Instructions for the task: Output exactly the lines that run from the start of the records to the line with "[152,100,192,113] start -> (380, 105) none", counting both ends, and skip the pictures.

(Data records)
_ _ _ _ _
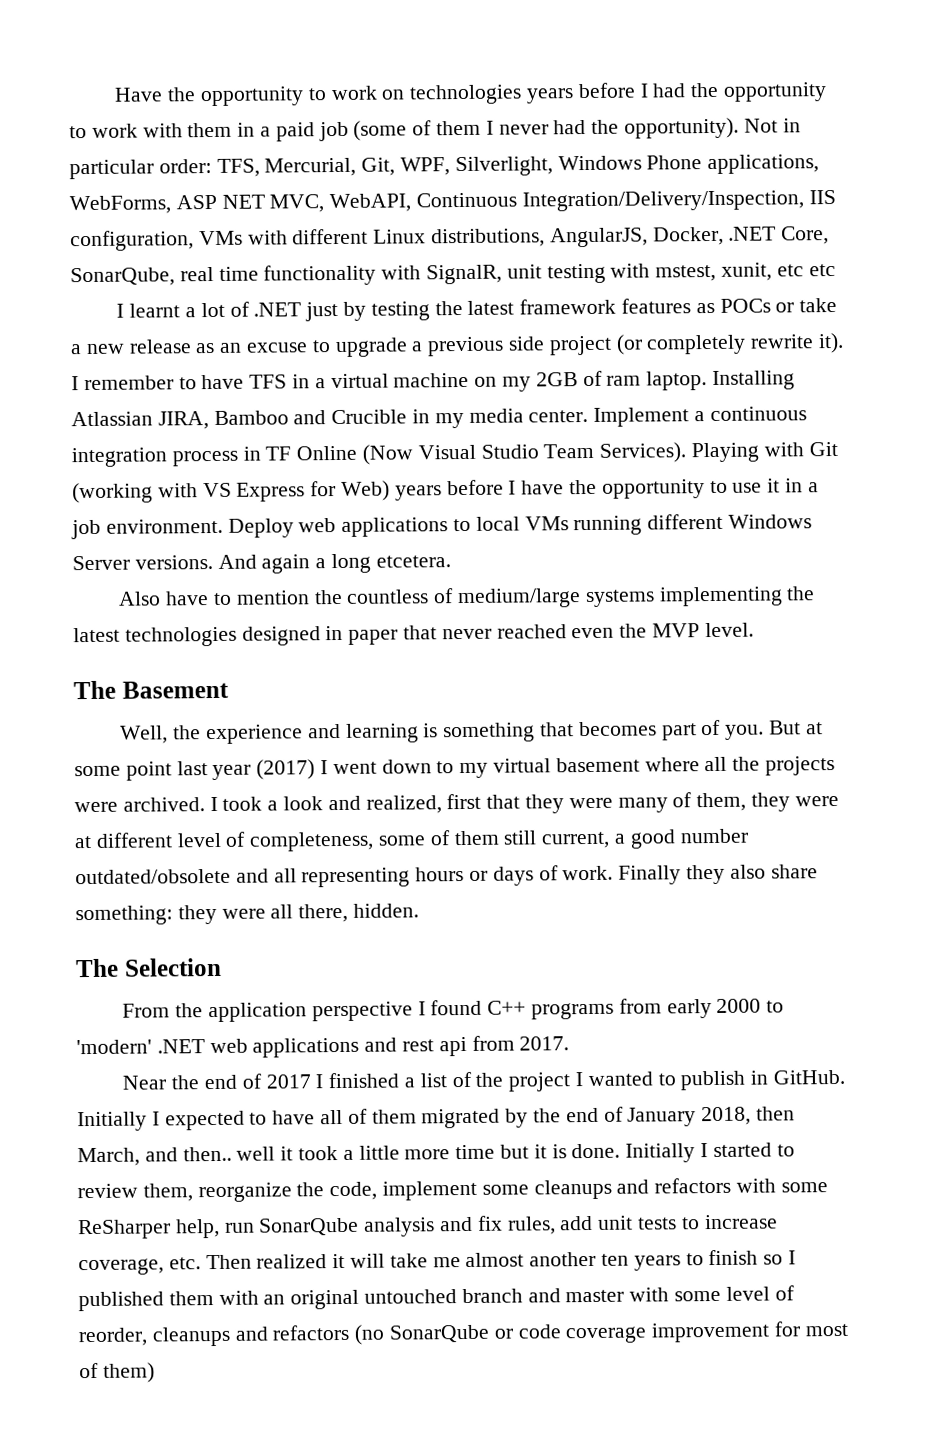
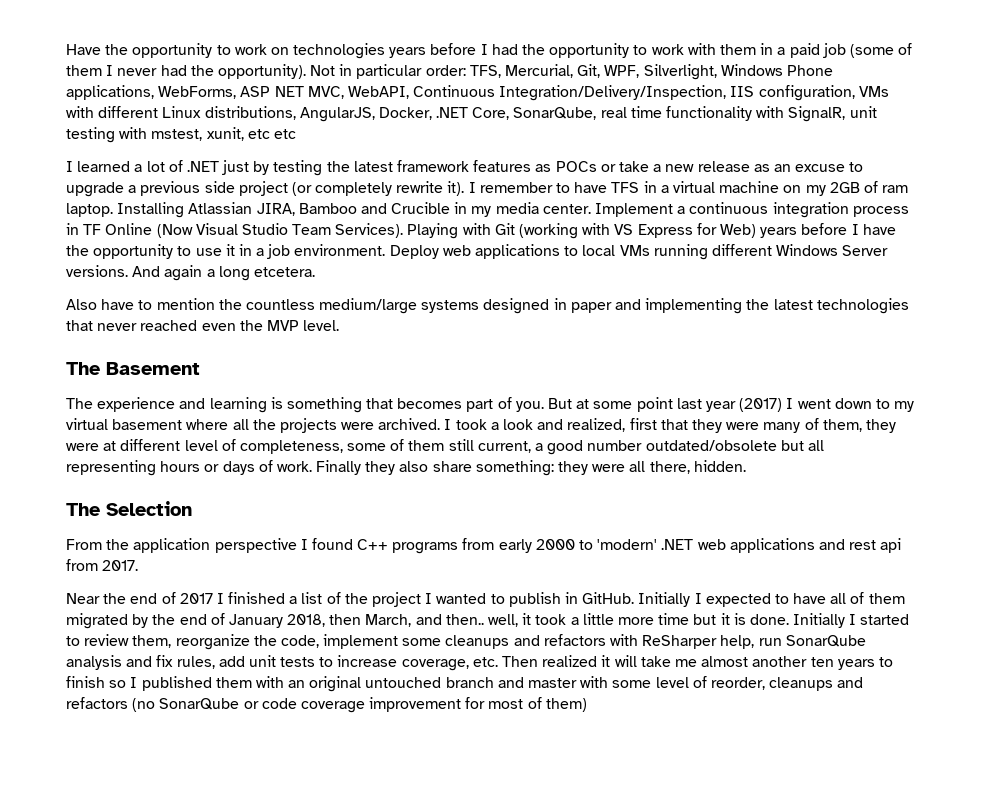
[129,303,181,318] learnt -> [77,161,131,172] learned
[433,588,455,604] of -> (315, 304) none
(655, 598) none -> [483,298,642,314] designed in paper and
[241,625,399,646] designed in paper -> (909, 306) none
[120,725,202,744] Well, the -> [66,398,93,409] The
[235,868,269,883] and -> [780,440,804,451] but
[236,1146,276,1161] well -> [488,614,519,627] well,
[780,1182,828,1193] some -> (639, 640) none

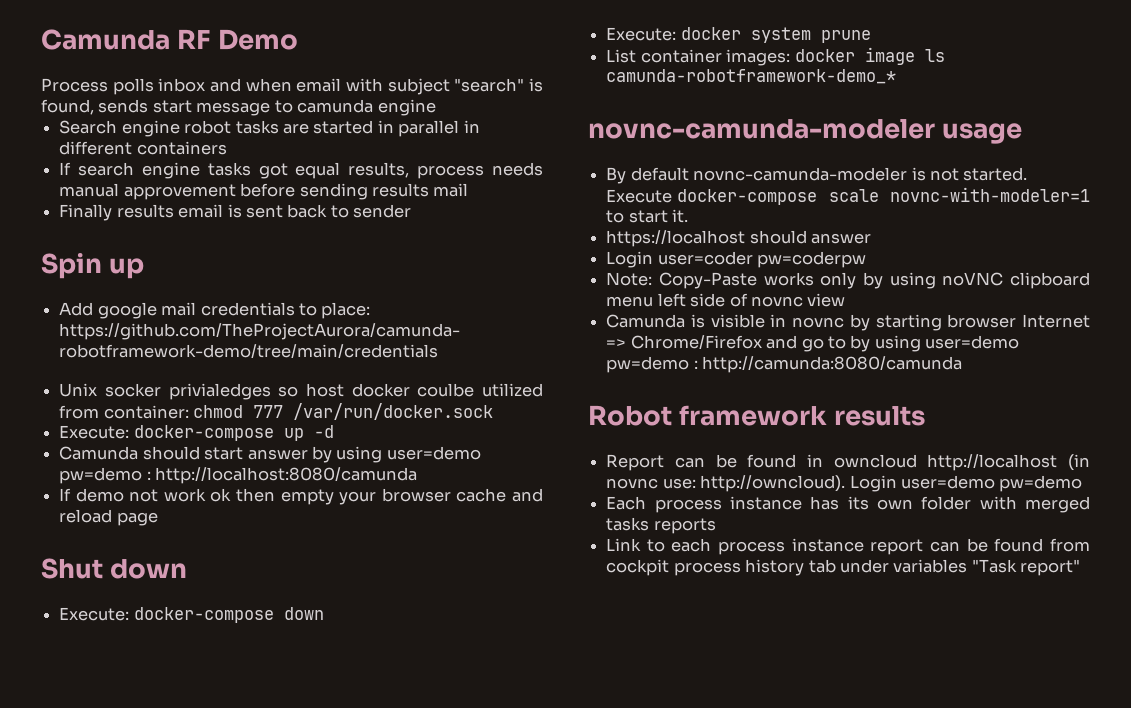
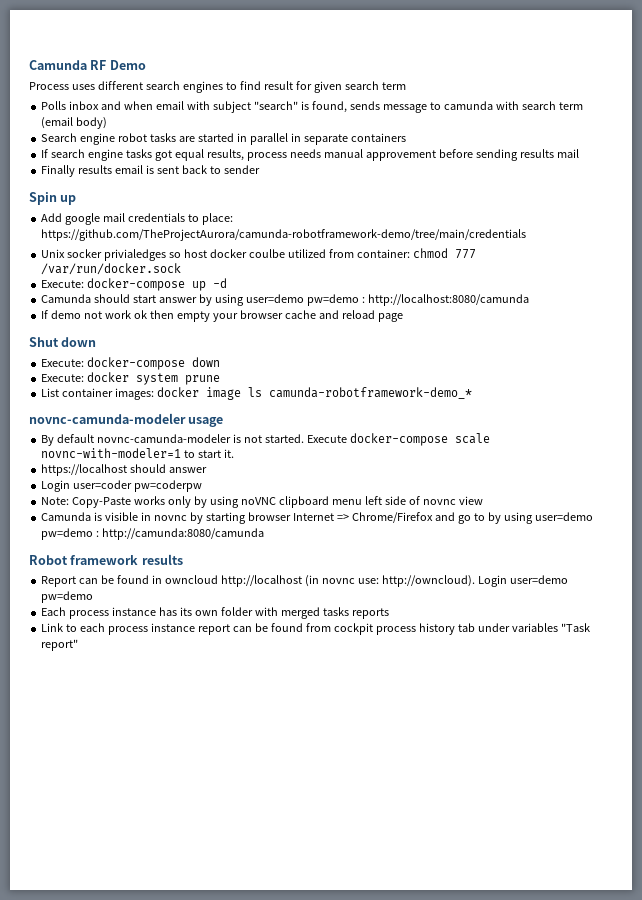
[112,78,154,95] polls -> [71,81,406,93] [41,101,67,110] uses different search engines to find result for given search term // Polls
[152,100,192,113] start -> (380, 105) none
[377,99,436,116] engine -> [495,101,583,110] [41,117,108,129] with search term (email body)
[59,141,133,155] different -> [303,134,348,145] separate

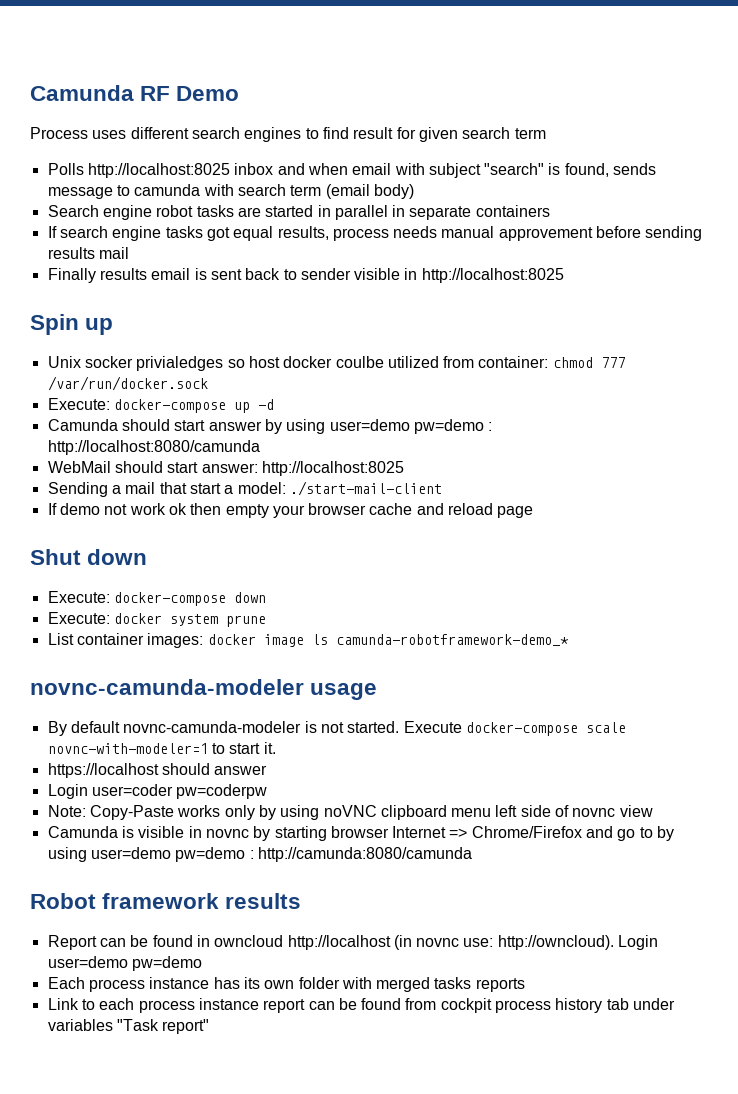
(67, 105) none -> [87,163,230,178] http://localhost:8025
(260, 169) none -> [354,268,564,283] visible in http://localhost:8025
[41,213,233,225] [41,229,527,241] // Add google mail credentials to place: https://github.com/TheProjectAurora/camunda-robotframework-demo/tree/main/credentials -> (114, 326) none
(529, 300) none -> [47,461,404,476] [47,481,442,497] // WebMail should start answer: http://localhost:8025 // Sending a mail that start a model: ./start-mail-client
_ _ _ _ _
Task solution:
[129,303,181,318] learnt -> [77,161,131,172] learned
[433,588,455,604] of -> (315, 304) none
(655, 598) none -> [483,298,642,314] designed in paper and
[241,625,399,646] designed in paper -> (909, 306) none
[120,725,202,744] Well, the -> [66,398,93,409] The
[235,868,269,883] and -> [780,440,804,451] but
[236,1146,276,1161] well -> [488,614,519,627] well,
[780,1182,828,1193] some -> (639, 640) none

[112,78,154,95] polls -> [71,81,406,93] [41,101,67,110] uses different search engines to find result for given search term // Polls
[152,100,192,113] start -> (380, 105) none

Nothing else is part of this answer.